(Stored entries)
■ ■ ■ ■ ■
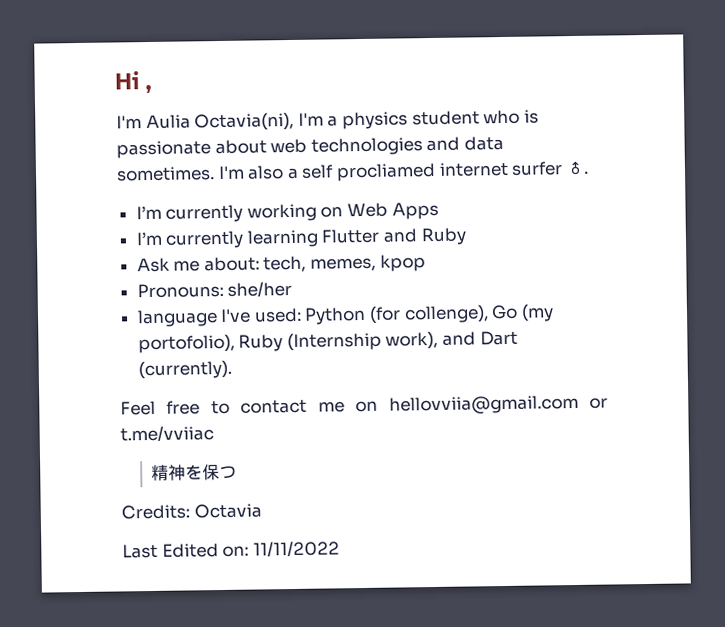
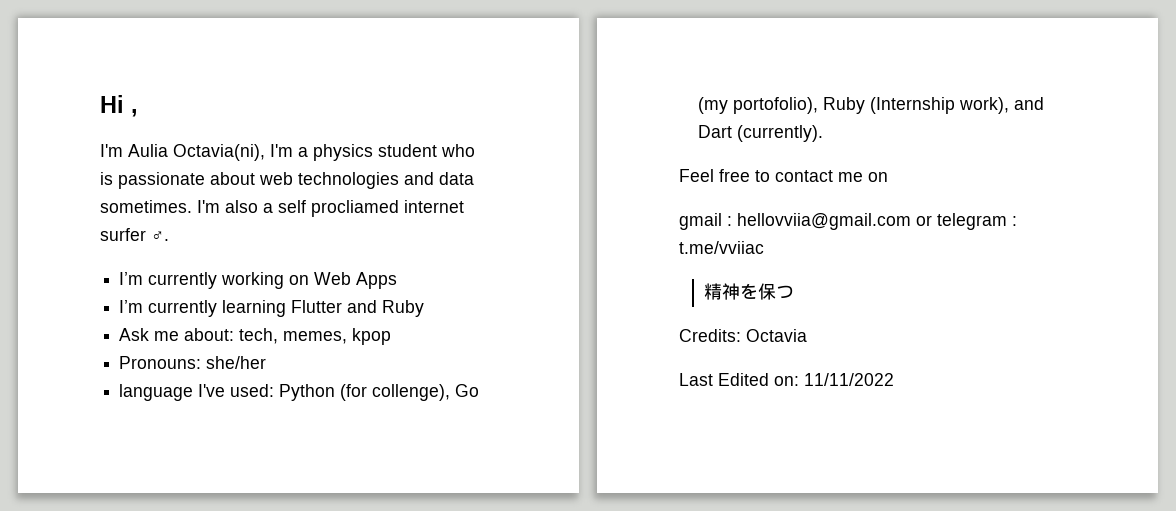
[388,394,608,416] hellovviia@gmail.com or -> [679,213,1017,230] // gmail : hellovviia@gmail.com or telegram :

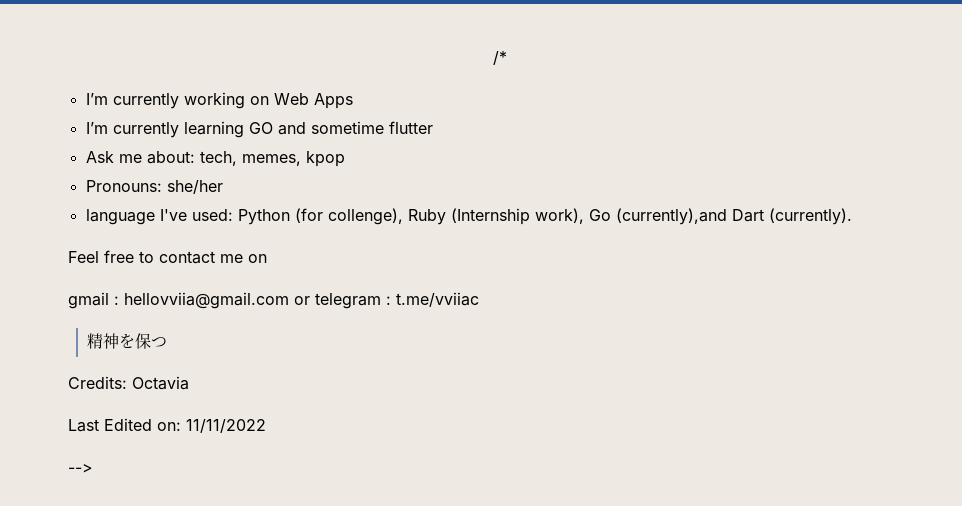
[100,95,138,117] [100,144,475,161] [100,172,474,189] [100,200,464,217] [100,228,169,241] Hi , // I'm Aulia Octavia(ni), I'm a physics student who is passionate about web technologies and data sometimes. I'm also a self procliamed internet surfer ♂. -> [493,51,507,65] /*
[291,300,425,317] Flutter and Ruby -> [248,121,433,135] GO and sometime flutter
[455,384,480,397] [698,97,819,114] Go (my portofolio), -> (403, 216) none
[1014,97,1045,110] and -> [588,208,727,225] Go (currently),and
(894, 379) none -> [68,464,93,473] // -->

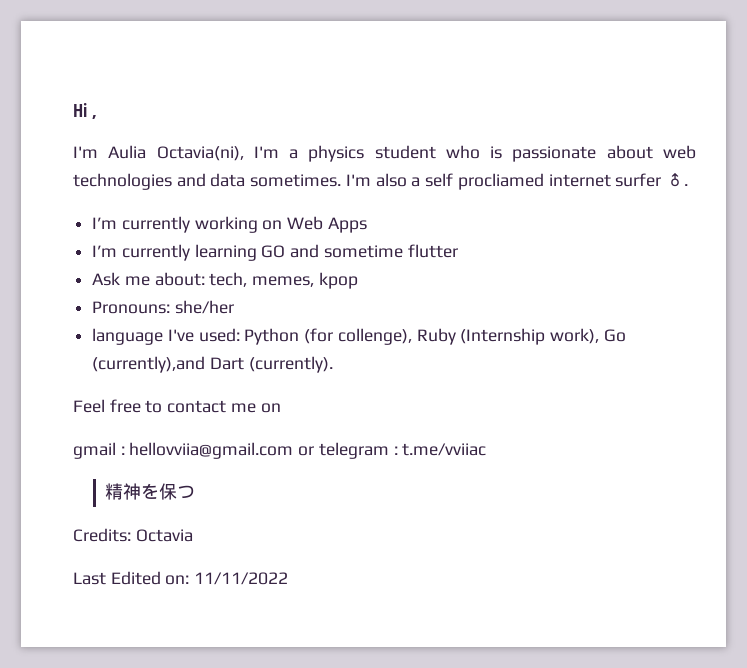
[493,51,507,65] /* -> [73,103,97,119] [73,145,696,162] [73,173,688,190] Hi , // I'm Aulia Octavia(ni), I'm a physics student who is passionate about web technologies and data sometimes. I'm also a self procliamed internet surfer ♂.
[68,464,93,473] // --> -> (289, 578) none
■ ■ ■ ■ ■
Brief: Gather each line in these records that contains the string "none".

Reply to the exercise:
[455,384,480,397] [698,97,819,114] Go (my portofolio), -> (403, 216) none
(894, 379) none -> [68,464,93,473] // -->
[68,464,93,473] // --> -> (289, 578) none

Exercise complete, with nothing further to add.